Soul survivor

Making room for spirituality


“There’s a blue aura around your heart – actually royal blue. That’s beautiful, but there are red sparks coming out of it.” That, according to clairvoyant/healer/empath Homer Mann, is not such a good thing.

“Let’s talk about some of your anger towards certain males in your life.” After informing him that we could be here all day if we go down that road, he decides to concentrate on my “programming” or relationship patterns. A few minutes and a few insights later, I say to myself, “Hey, this guy’s actually pretty good.”

I’m at the Q-Age: Queer Spiritual Network Psychic Fair at the old Quaker Meeting Hall of the National Ballet School. Q-Age, according to its mission statement, tries to provide “a respectful, safe and friendly setting for queer (positive) individuals to network and exchange spiritual ideas.” Members give and attend lectures on everything from Buddhism to native spirituality. There is no particular agenda, no charismatic leader and no creed that members must follow.

But why queer spirituality? A soul is a soul is a soul. So does it matter whether you talk about it with straights or other queers?

Membership manager Paul Moriarty seems to think so. “Mainstream religions already have something in place in the queer community (like Keshet Shalom for Jews and MCC for Christians). But there is no queer new age network in place.”

An astrologer who has also been given readings by many other psychics, Moriarty adds, “When you get a reading from a straight psychic, there are different cultural assumptions, especially regarding romance. When I read for straights [women], they share intimate details. I’m not judgemental.”

When Moriarty first joined Q-Age, he expected some polarisation according to gender: “I anticipated a goddess focus from the women. But there was an even interest from both fags and dykes.”

Q-Age founder Ralph Hamelmann is a second generation psychic (his mother, Sylvia Hynes, is quite famous in Newfoundland). Feeling the need to be involved in the gay community, Hamelmann wasn’t attracted to activism per se. “I was in a spiritual place in life. But everything was Christian. I wanted something queer. I’ve been to other spiritual groups that followed a dogma. I told myself I have to do this. This group comes from a different place than most groups. They’ve used spirituality as a way of working through their baggage, not as an escape.”

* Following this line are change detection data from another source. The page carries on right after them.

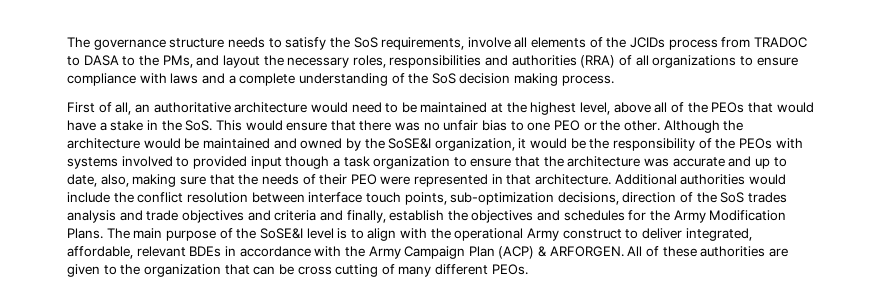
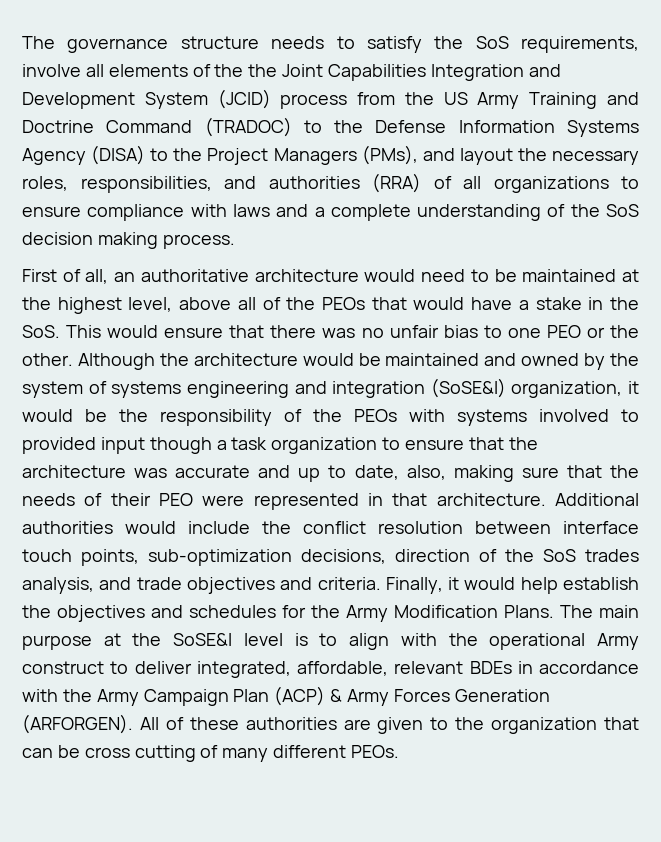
- The governance structure needs to satisfy the SoS requirements, involve all elements of the JCIDs process from TRADOC to DASA to the PMs, and layout the necessary roles, responsibilities and authorities (RRA) of all organizations to ensure compliance with laws and a complete understanding of the SoS decision making process.
+ The governance structure needs to satisfy the SoS requirements, involve all elements of the the Joint Capabilities Integration and Development System (JCID) process from the US Army Training and Doctrine Command (TRADOC) to the Defense Information Systems Agency (DISA) to the Project Managers (PMs), and layout the necessary roles, responsibilities, and authorities (RRA) of all organizations to ensure compliance with laws and a complete understanding of the SoS decision making process.
- Although the architecture would be maintained and owned by the SoSE&I organization, it would be the responsibility of the PEOs with systems involved to provided input though a task organization to ensure that the architecture was accurate and up to date, also, making sure that the needs of their PEO were represented in that architecture.
+ Although the architecture would be maintained and owned by the system of systems engineering and integration (SoSE&I) organization, it would be the responsibility of the PEOs with systems involved to provided input though a task organization to ensure that the architecture was accurate and up to date, also, making sure that the needs of their PEO were represented in that architecture.
- Additional authorities would include the conflict resolution between interface touch points, sub-optimization decisions, direction of the SoS trades analysis and trade objectives and criteria and finally, establish the objectives and schedules for the Army Modification Plans.
+ Additional authorities would include the conflict resolution between interface touch points, sub-optimization decisions, direction of the SoS trades analysis, and trade objectives and criteria. Finally, it would help establish the objectives and schedules for the Army Modification Plans.
- The main purpose of the SoSE&I level is to align with the operational Army construct to deliver integrated, affordable, relevant BDEs in accordance with the Army Campaign Plan (ACP) & ARFORGEN.
+ The main purpose at the SoSE&I level is to align with the operational Army construct to deliver integrated, affordable, relevant BDEs in accordance with the Army Campaign Plan (ACP) & Army Forces Generation (ARFORGEN).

The proof, they say, is in the pudding. With long, black hair and super-pale skin, Jillian Stelling is the embodiment of Goth chic. She also regularly attends psychic fairs, “like the big one at the exhibition.”

Asking her for a comparison between this fair and others, she is quick to exclaim, “What a difference! This feels like a bunch of friends getting together.”

 

Straight-identified herself, she says, “A lot of gay people are intuitive and sensitive. They pick up on options. When you go to straight psychics and ask a romance question, they always assume it’s heterosexual.”

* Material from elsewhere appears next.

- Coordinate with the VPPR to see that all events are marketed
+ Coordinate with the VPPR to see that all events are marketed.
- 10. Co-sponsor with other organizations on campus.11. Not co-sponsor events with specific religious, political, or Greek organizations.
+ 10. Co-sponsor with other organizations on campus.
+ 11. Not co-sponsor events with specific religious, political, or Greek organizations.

Today, Stelling has solicited the services of Roseina, who communicates with spirits using tarot, numerology and astrology. And she couldn’t be happier with her reading: “She came up with names and everything. She was very, very accurate.”

And Stelling was comfortable. “Gay people are more accepting of people who are different because they are different themselves.”

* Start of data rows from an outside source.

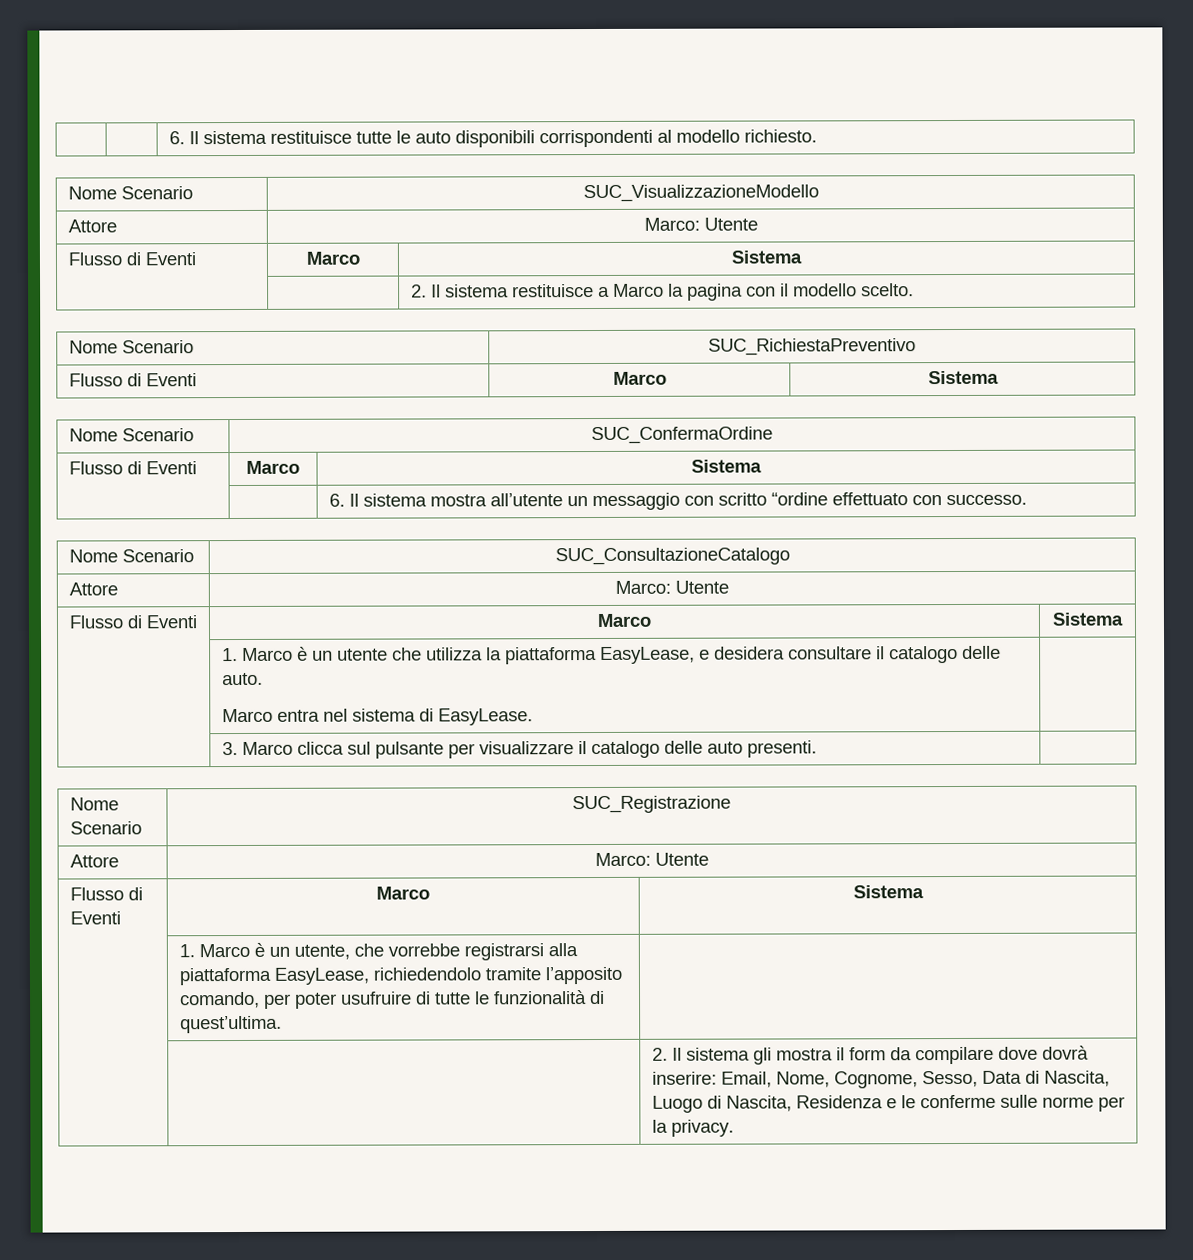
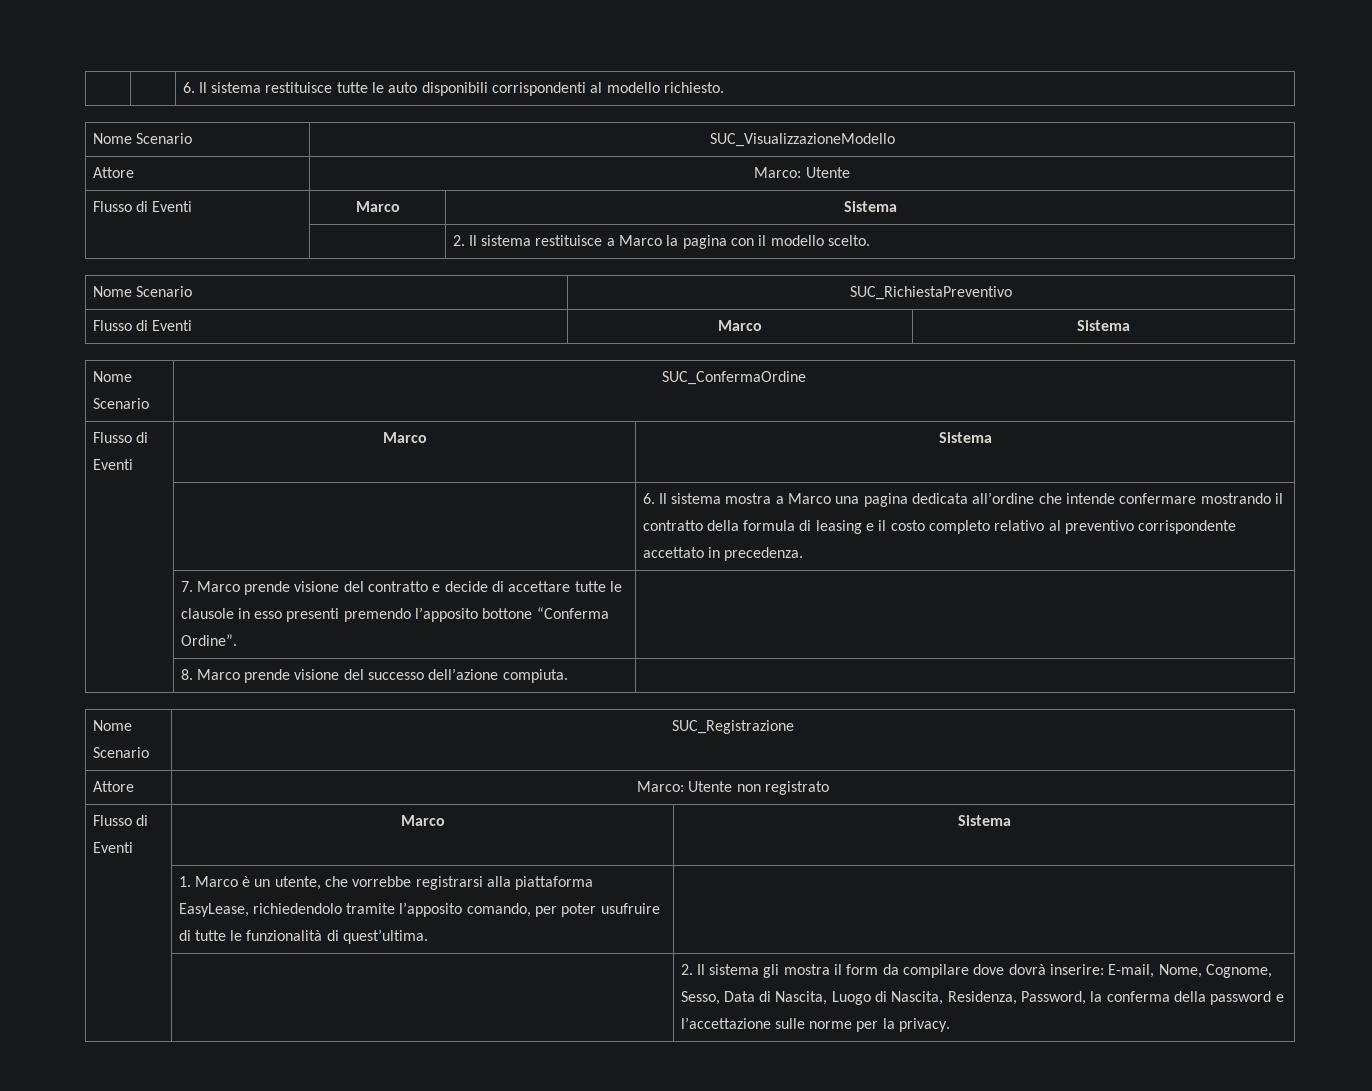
- | | 6. Il sistema mostra all’utente un messaggio con scritto “ordine effettuato con successo.
- Nome Scenario | SUC_ConsultazioneCatalogo
- Attore | Marco: Utente
- Flusso di Eventi | Marco | Sistema
- | 1. Marco è un utente che utilizza la piattaforma EasyLease, e desidera consultare il catalogo delle auto.
- Marco entra nel sistema di EasyLease. |
- | 3. Marco clicca sul pulsante per visualizzare il catalogo delle auto presenti. |
+ | | 6. Il sistema mostra a Marco una pagina dedicata all’ordine che intende confermare mostrando il contratto della formula di leasing e il costo completo relativo al preventivo corrispondente accettato in precedenza.
+ | 7. Marco prende visione del contratto e decide di accettare tutte le clausole in esso presenti premendo l’apposito bottone “Conferma Ordine”. |
+ | 8. Marco prende visione del successo dell’azione compiuta. |
  Nome Scenario | SUC_Registrazione
- Attore | Marco: Utente
+ Attore | Marco: Utente non registrato
- | | 2. Il sistema gli mostra il form da compilare dove dovrà inserire: Email, Nome, Cognome, Sesso, Data di Nascita, Luogo di Nascita, Residenza e le conferme sulle norme per la privacy.
+ | | 2. Il sistema gli mostra il form da compilare dove dovrà inserire: E-mail, Nome, Cognome, Sesso, Data di Nascita, Luogo di Nascita, Residenza, Password, la conferma della password e l’accettazione sulle norme per la privacy.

With the psychics donating all monies from the fair to Q-Age’s maintenance, there isn’t the same anxious hustling edge I’ve felt at other fairs. As well, unlike similar events I’ve attended, there are no psychic Liberace types in flowing capes who claim to be visitors from other galaxies. In fact, the atmosphere is quietly upbeat – more Quaker than quack.

Now if I can only get my red sparks under control.